Jetzt bricht das globale Kartenhaus unter unseren Augen zusammen. Der Rückschlag auf die Weltkonjunktur kann angesichts der über Jahrzehnte aufgebauten Abhängigkeit von substanzlosem Geldkapital gar nicht so moderat ausfallen, wie immer noch gehofft wird. In den Finanzzentren lösen sich bereits das Kultursponsoring ebenso wie die privaten Dienstleistungen auf (von der Gastronomie bis zu Fitness-Clubs), und es erweist sich, dass die damit verbundenen Billiglohn-Sektoren keinerlei eigenständige Basis von Kapitalakkumulation darstellen. In den USA bricht für Millionen die "kapitalgestützte" individuelle Altersvorsorge weg. Auch wenn die Kapitaldeckung der Riester-Rente hierzulande nicht in die Hochrisiko-Sektoren gehen durfte, ist sie keineswegs gegen weitergehende Bankenpleiten gefeit. Der Finanzkrach zerstört die „ private Daseinsvorsorge" auf allen Ebenen. „ Historisch" ist diese Krise, weil sie sich durch den gesamten Lebenszusammenhang hindurchfrisst.

Plötzlich wollen es die geradezu in Schockstarre gefallenen Akteure nicht gewesen sein, um bei der Suche nach Schuldigen das Problem auf die "Gier" von Investment-Haien zu reduzieren und jenseits des Atlantik zu verorten. Dieses Gestammel von Merkel, Steinbrück und anderen kann nur antiamerikanische und antisemitische Stimmungen bedienen.

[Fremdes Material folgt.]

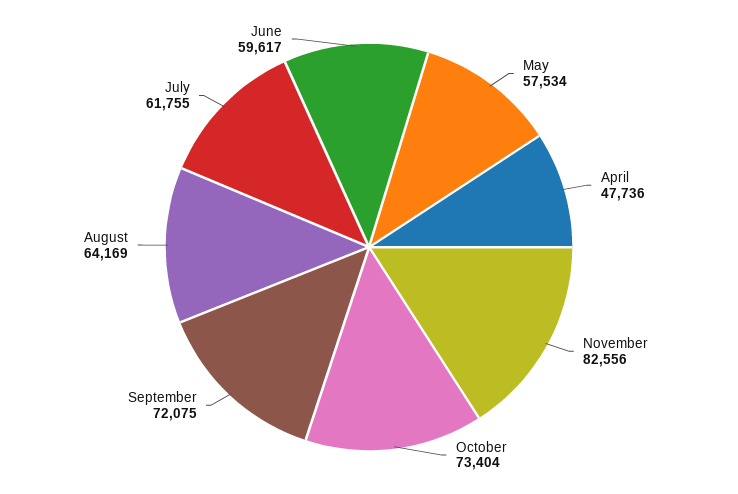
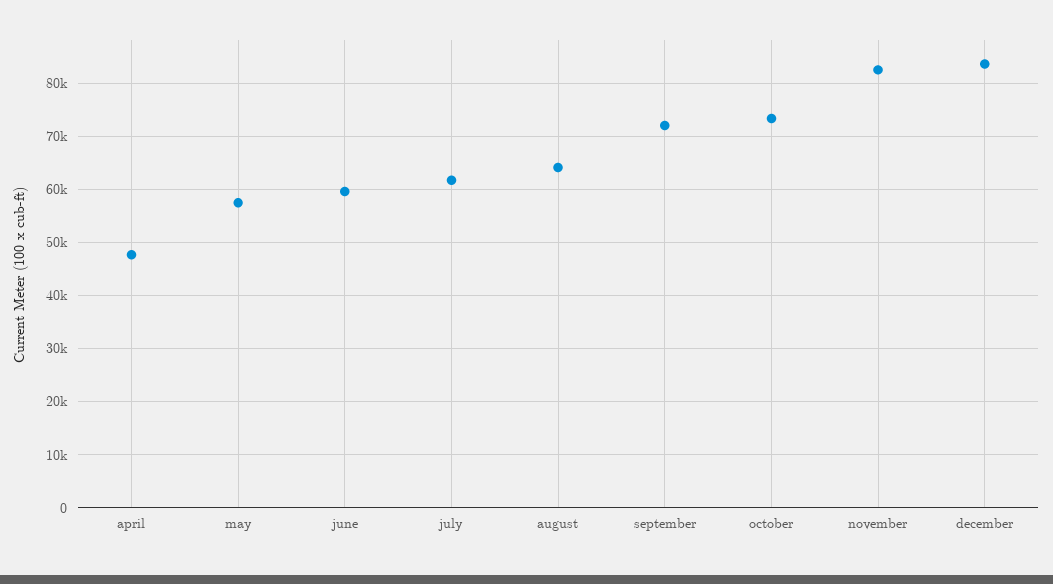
december: none -> 84000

... und repressive Krisenverwaltung

Es zeugt von völliger Verkennung der Tatsachen, wenn bis in die Linke hinein geglaubt wird, durch ein bisschen „ rheinische" Re-Regulierung könne der Kapitalismus in die Verfassung ehrbarer Buddenbrook-Kaufleute zurückgezaubert werden. Weil die Krise ihren Ursprung in der mangelnden realen Verwertungsbasis hat, ist sie nicht auf den Bankensektor zu begrenzen. Der allseits gehätschelte „ arbeitsplatzschaffende" Mittelstand vom Maschinenbau bis zu den Halsabschneider-Klitschen des Billiglohns kann das Ende der Finanzblasen-Ökonomie ebenso wenig aussitzen wie die Medienindustrie oder die "digitale Bohème", ganz zu schweigen von den Staatsfinanzen. In dieser Lage auf einen wieder ehrbar werdenden Staat zu setzen, heißt den Bock zum Gärtner machen. Stattdessen wird sich die repressive Krisenverwaltung drastisch verschärfen. (HDH)

Der Artikel von Robert Kurz erschien zuerst in der Wochenzeitung „Freitag" vom 10. Oktober 2008.